Nada de todo esto tiene que ver con las dichosas inmersiones en las obras de arte, tan de moda. O con la experiencia de las gafas virtuales, la tecnología que nos llevará a poder prescindir del otro, y convertir la existencia en un huevo virtual rodeado de nuestros muñecos y muñecas favoritos. Woody Allen ya lo avanzó con aquella caja de los orgasmos en una de sus alocadas películas, antes de querer ser Bergman.

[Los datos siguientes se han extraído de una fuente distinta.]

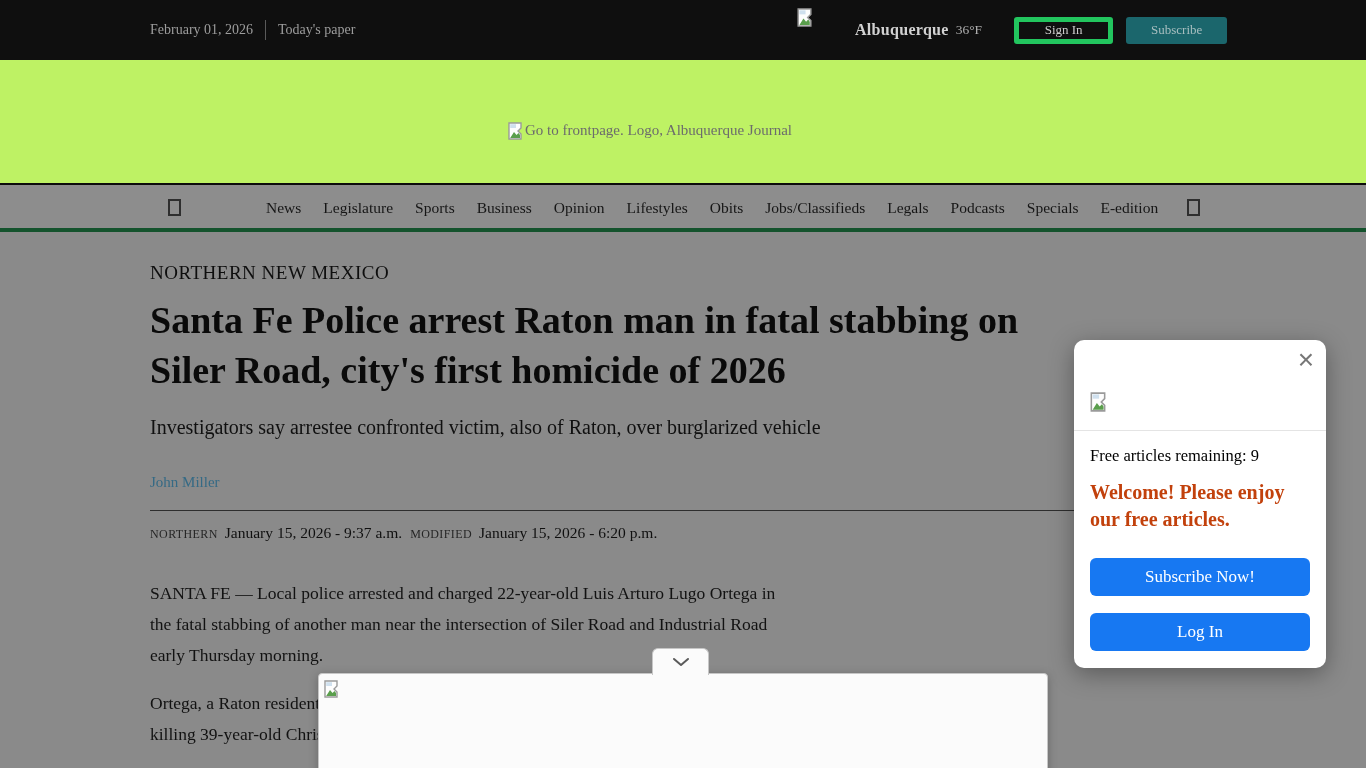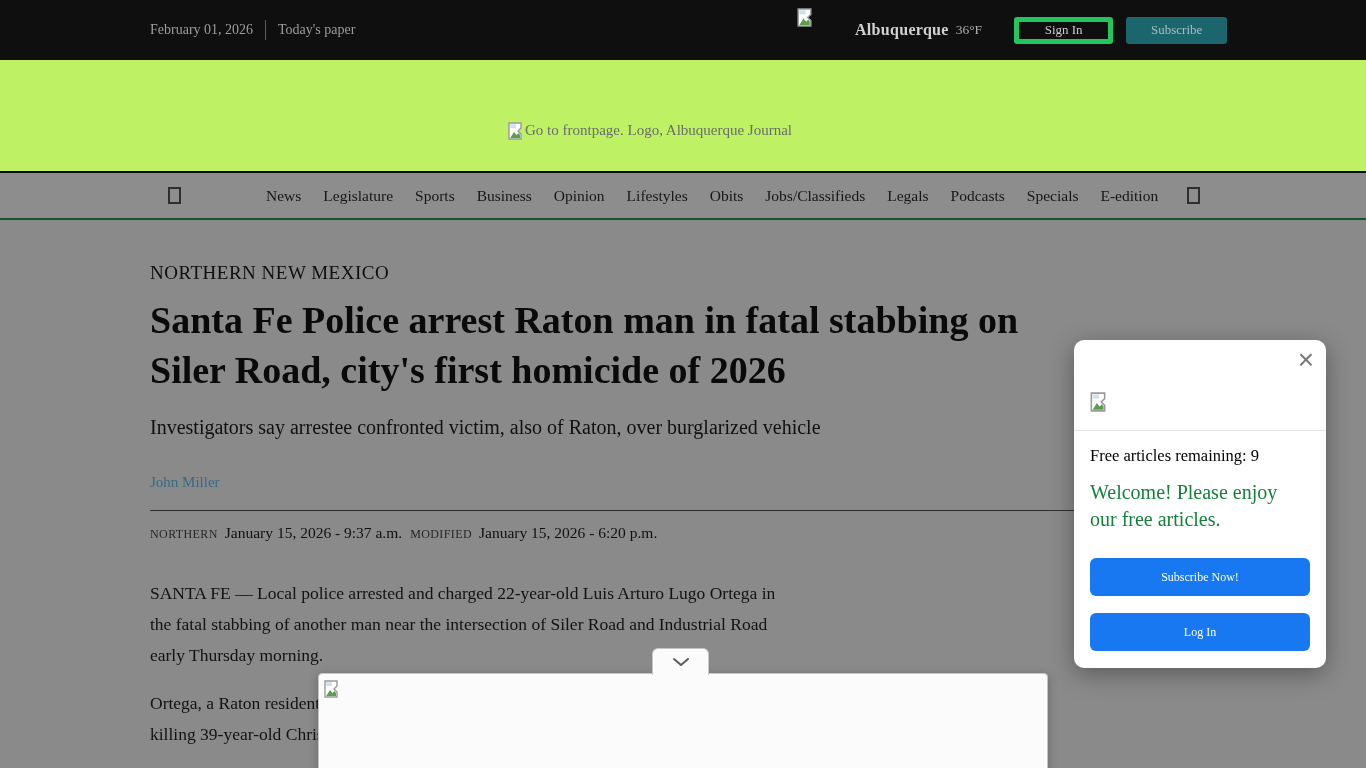"News" .navbar { border-bottom: 2px solid #14532d -> 4px solid #14532d; top: 171px -> 183px }
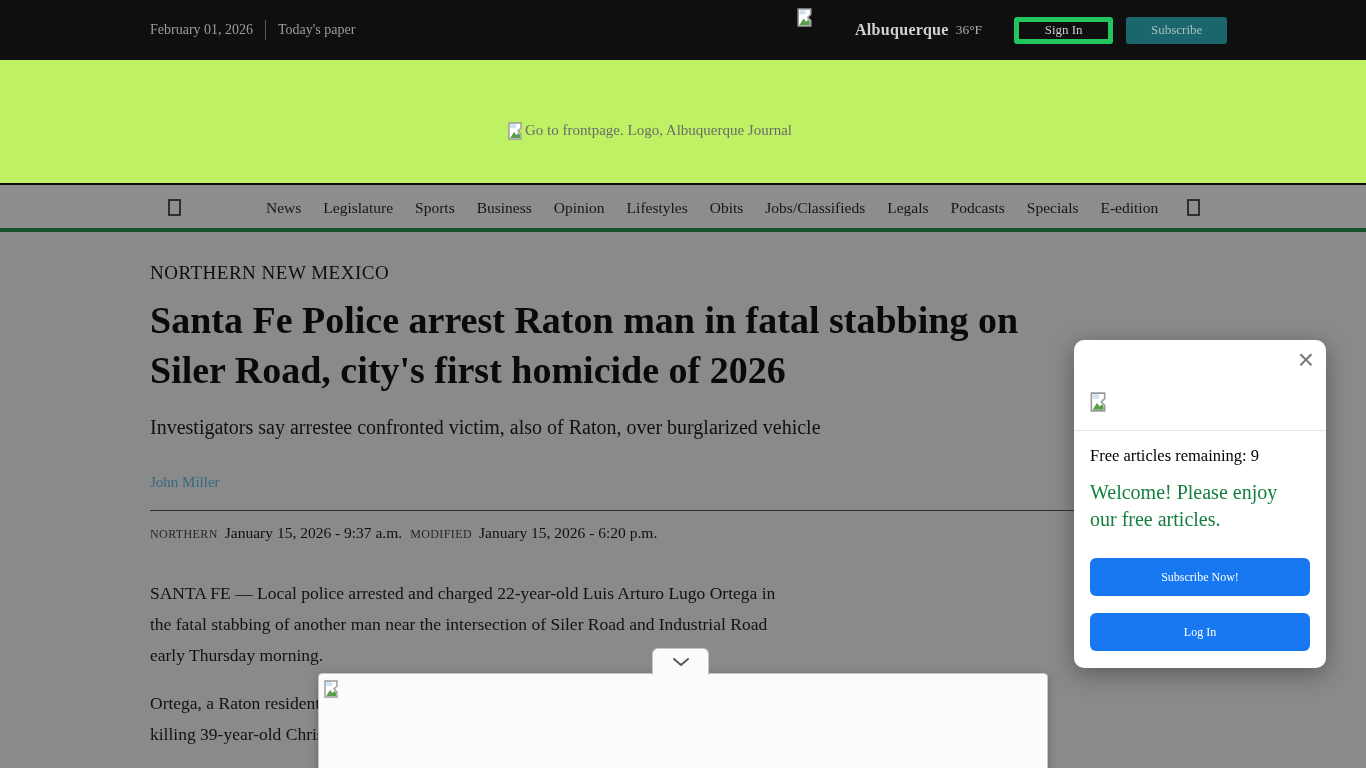"Welcome! Please enjoy" .modal-welcome div { color: #15803d -> #c2410c; font-weight: normal -> bold }
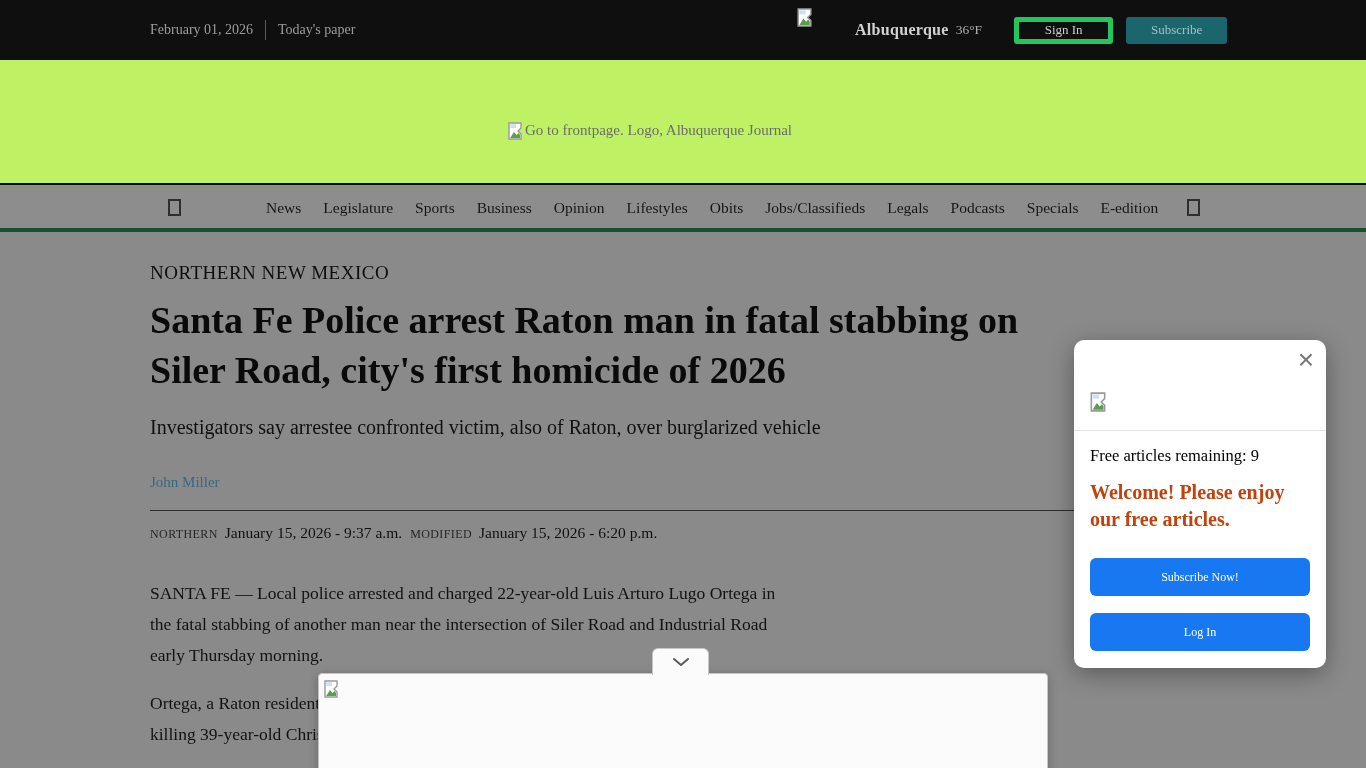"Subscribe Now!" .modal-btn { font-size: 12px -> 17px }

La conclusión evidente es que, condenado a soñar, hay que sacarles jugo a esas historias y evitar las palpitaciones. Y sobre todo no asustarse con la aparición de los muertitos en los sueños. El escritor rioplatense Ernesto Mallo ha publicado a sus 75 tacos, Perro viejo. En una entrevista dice algo hermoso: “Yo creo que las personas no desaparecen totalmente hasta que la última persona que las conoció las olvida”. También dice que el pasado es una ficción y que la infancia es un lugar terrible. Y habla de esas estrellas que vemos que ya murieron hace miles de años y lo que vemos es su fantasma que ha tardado en llegar a nosotros. Todo eso tiene relación con los sueños. Ahora nuestro soñador reincidente se tutea con el dios Morfeo y se pasa el día esperando a meterse en la cama y que su colega le invite a soñar.